There are echoes here of what happened in Ireland in the century after the Famine. The bachelor farmer is a well established figure of Irish folk memory, a figure that has an underlying reality. I understand that more Irish women emigrated than did Irish men, creating a shortage of potential wives. It didn’t cause social unrest but there is a case to be made that it caused social, economic and cultural stagnation.

Economist March 4th, 2010

(1) The spread of fetal-imaging technology has not only skewed the sex ratio but also explains what would otherwise be something of a puzzle: sexual disparities tend to rise with income and education, which you would not expect if “backward thinking” was all that mattered. In India, some of the most prosperous states—Maharashtra, Punjab, Gujarat—have the worst sex ratios. In China, the higher a province’s literacy rate, the more skewed its sex ratio. The ratio also rises with income per head.

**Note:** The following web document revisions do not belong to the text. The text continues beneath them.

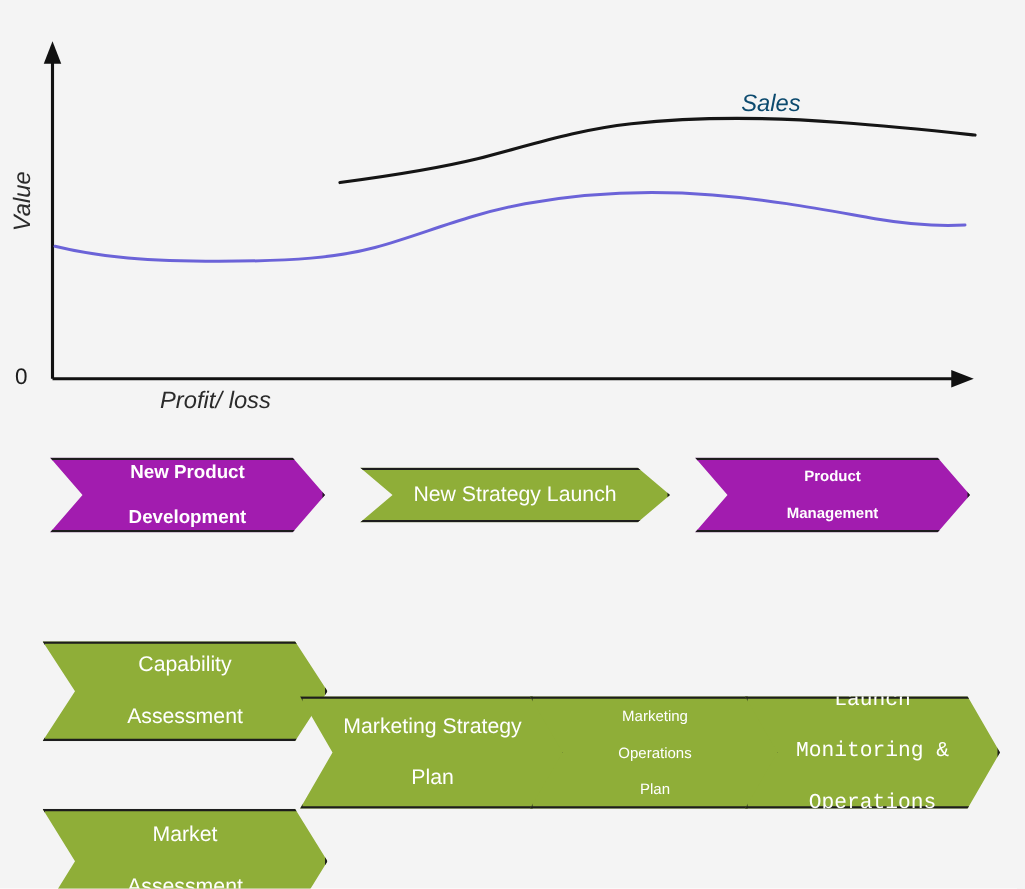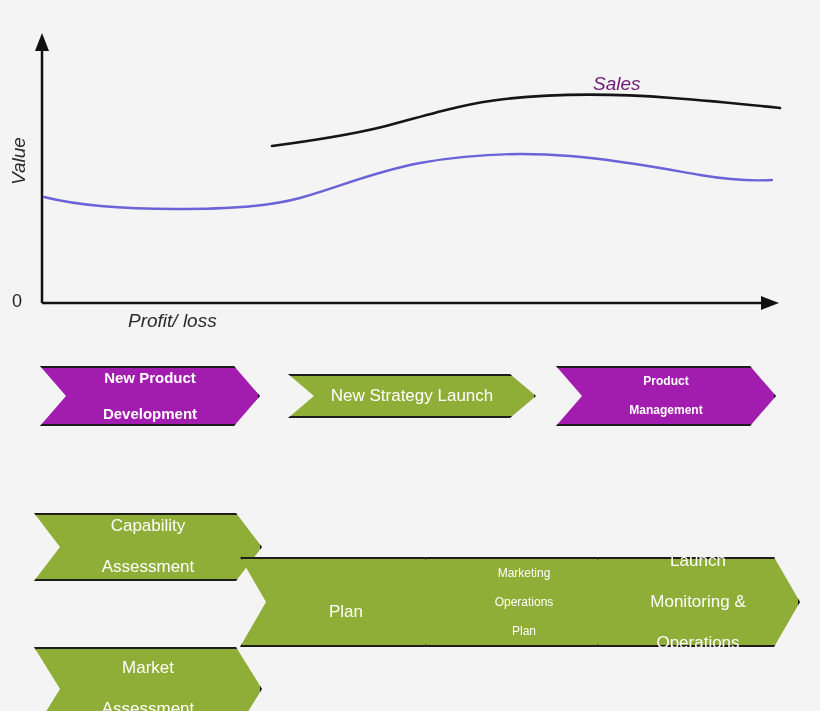"Sales" #sales-label { color: #701a75 -> #0c4a6e }
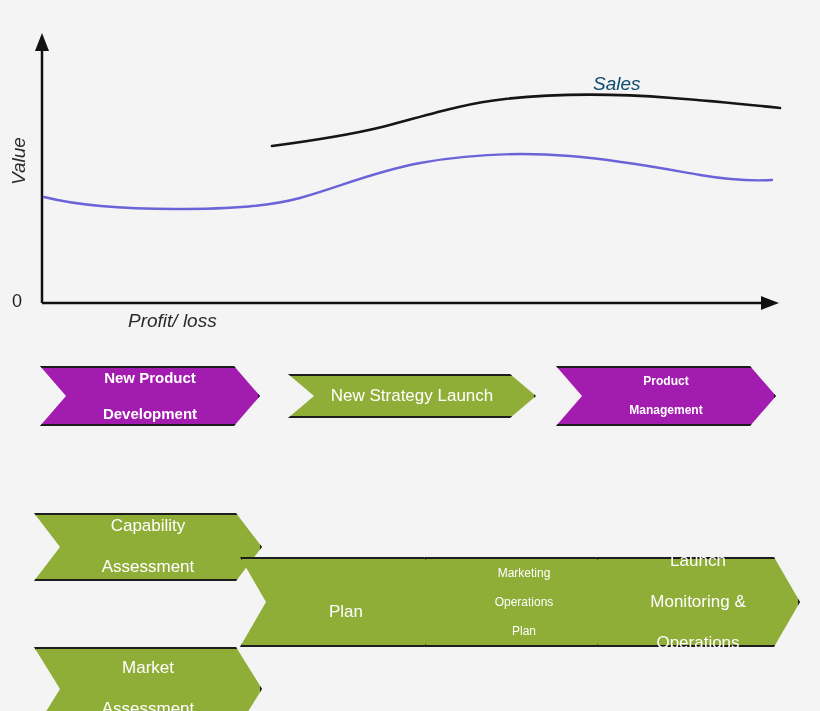"Capability" #chev-cap { height: 68px -> 80px }
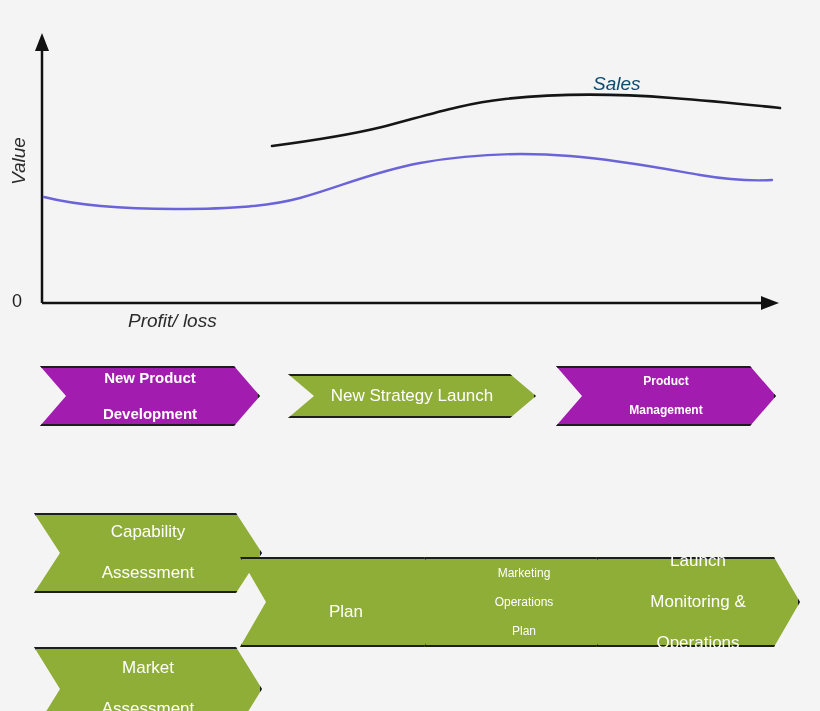"Launch" #chev-lma { font-family: none -> Liberation Mono, monospace }
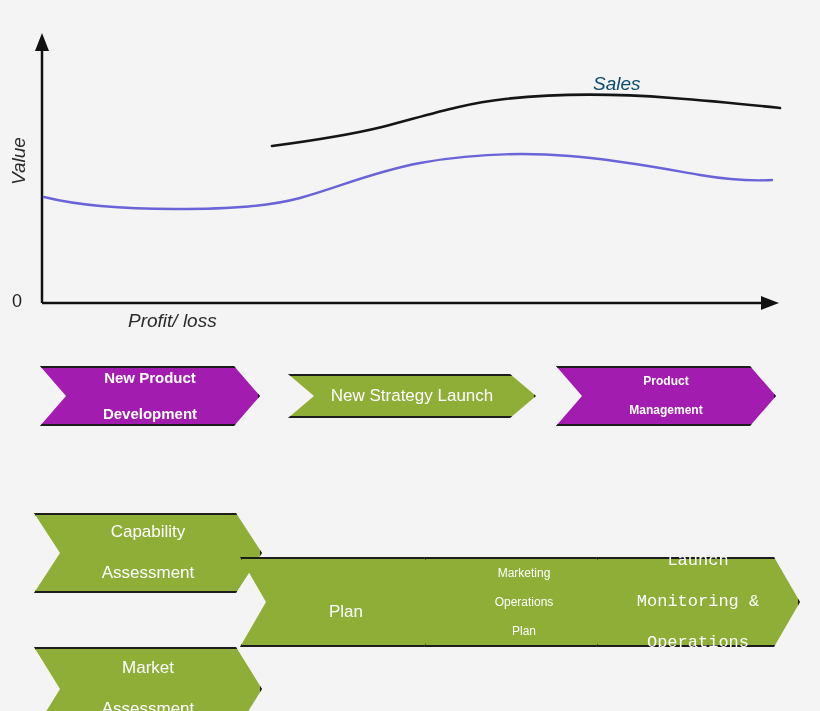"Marketing Strategy" span { html: none -> <span>Marketing Strategy</span> }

(2) South Korea is experiencing some surprising consequences. The surplus of bachelors in a rich country has sucked in brides from abroad. In 2008, 11% of marriages were “mixed”, mostly between a Korean man and a foreign woman. This is causing tensions in a hitherto homogenous society, which is often hostile to the children of mixed marriages. The trend is especially marked in rural areas, where the government thinks half the children of farm households will be mixed by 2020. The children are common enough to have produced a new word: “Kosians”, or Korean-Asians.

@Brendan Walsh

“The normality and stability of the Irish ratio is therefore not without its significance.”

Yes – Good News at a time when the republican, in the true sense, foundations of the nation are taking a good few knocks – ‘children of the nation equally’ – long may it continue.

Now if only most of those who were born here could stay here …….. but that would digress into yet another area of your expertise.